====== EXERCISE INPUTS ======

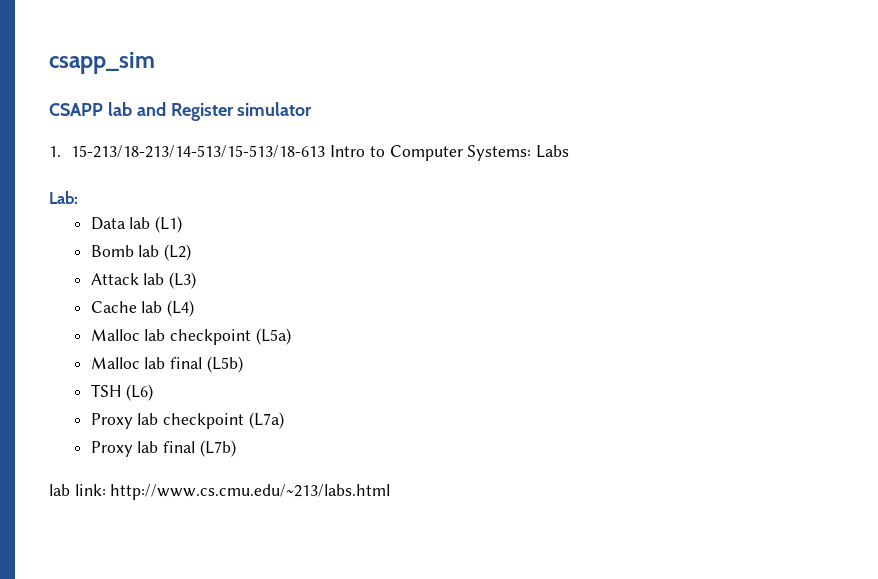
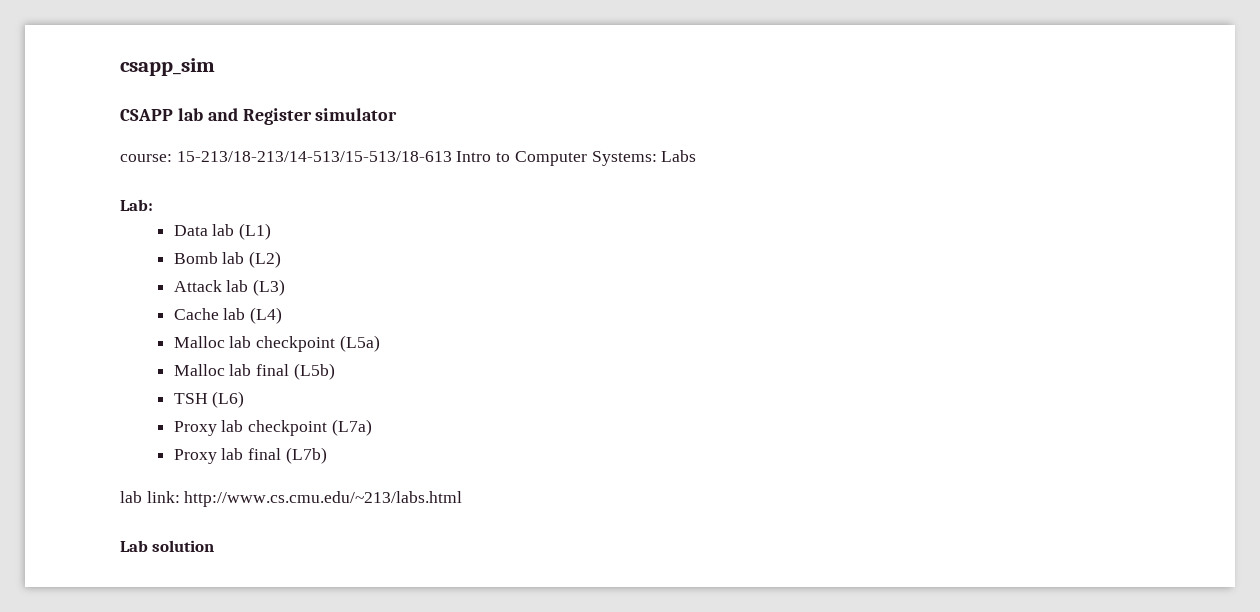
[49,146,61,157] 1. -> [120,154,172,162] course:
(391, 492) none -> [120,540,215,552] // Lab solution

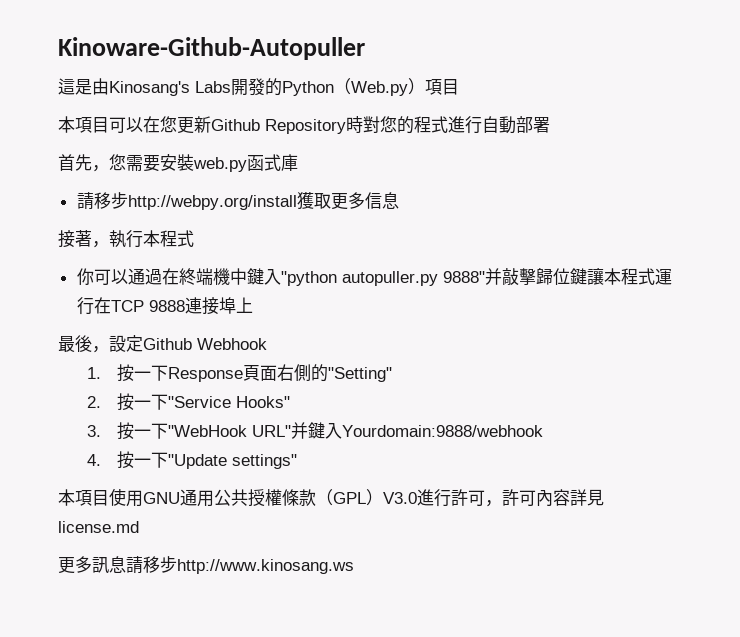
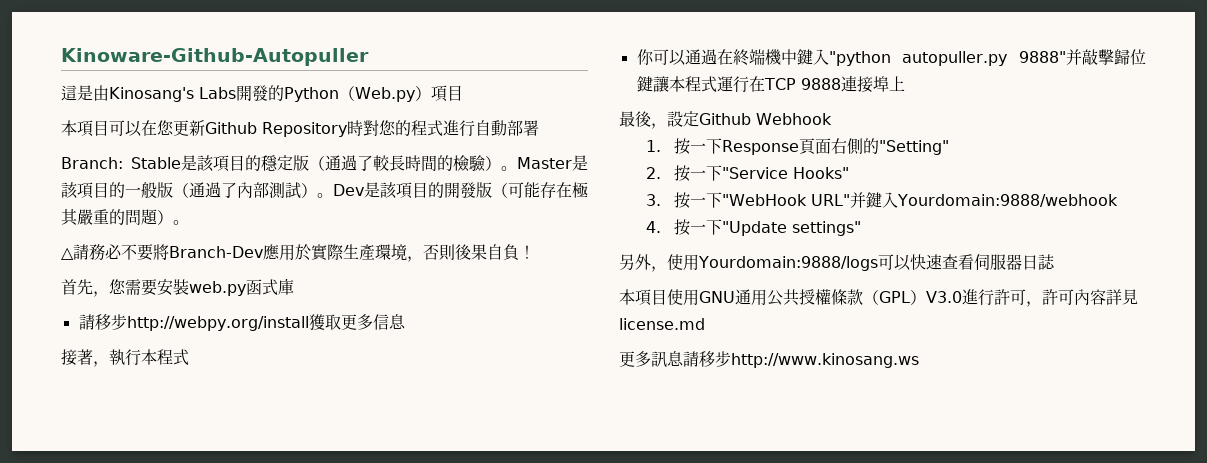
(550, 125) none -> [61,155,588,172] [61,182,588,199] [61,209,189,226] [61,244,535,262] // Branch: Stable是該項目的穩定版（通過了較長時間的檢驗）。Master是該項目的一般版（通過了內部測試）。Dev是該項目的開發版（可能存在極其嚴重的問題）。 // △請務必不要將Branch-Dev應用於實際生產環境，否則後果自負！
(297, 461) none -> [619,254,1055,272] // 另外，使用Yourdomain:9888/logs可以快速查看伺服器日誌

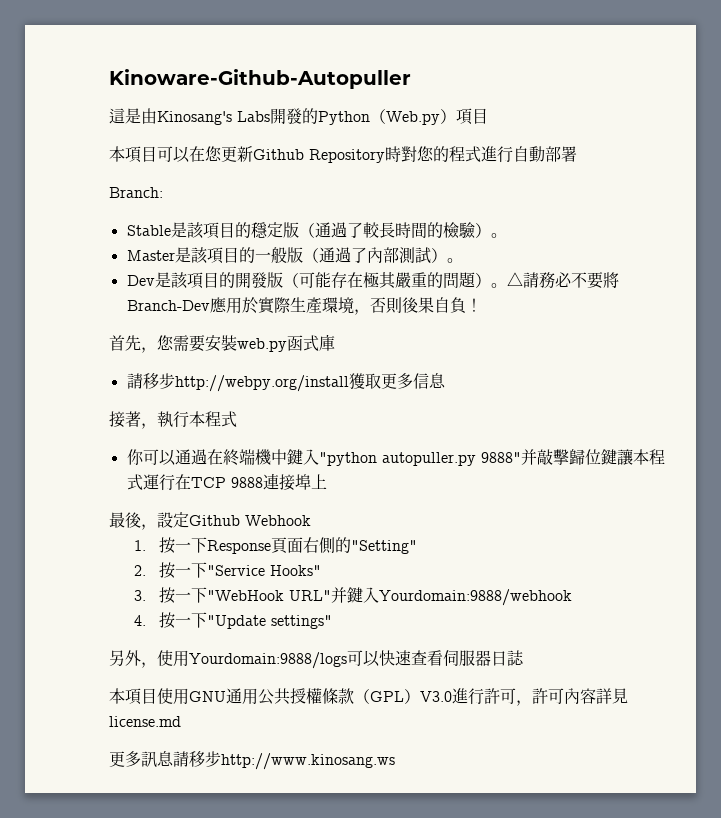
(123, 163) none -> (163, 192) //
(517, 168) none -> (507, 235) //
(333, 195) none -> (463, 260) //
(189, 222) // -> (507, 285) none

======

_WHAT TO WORK ON_: Wherever a line in the records contains the word "none", copy that line.

_ANSWER TO THIS PROBLEM_:
(391, 492) none -> [120,540,215,552] // Lab solution
(550, 125) none -> [61,155,588,172] [61,182,588,199] [61,209,189,226] [61,244,535,262] // Branch: Stable是該項目的穩定版（通過了較長時間的檢驗）。Master是該項目的一般版（通過了內部測試）。Dev是該項目的開發版（可能存在極其嚴重的問題）。 // △請務必不要將Branch-Dev應用於實際生產環境，否則後果自負！
(297, 461) none -> [619,254,1055,272] // 另外，使用Yourdomain:9888/logs可以快速查看伺服器日誌
(123, 163) none -> (163, 192) //
(517, 168) none -> (507, 235) //
(333, 195) none -> (463, 260) //
(189, 222) // -> (507, 285) none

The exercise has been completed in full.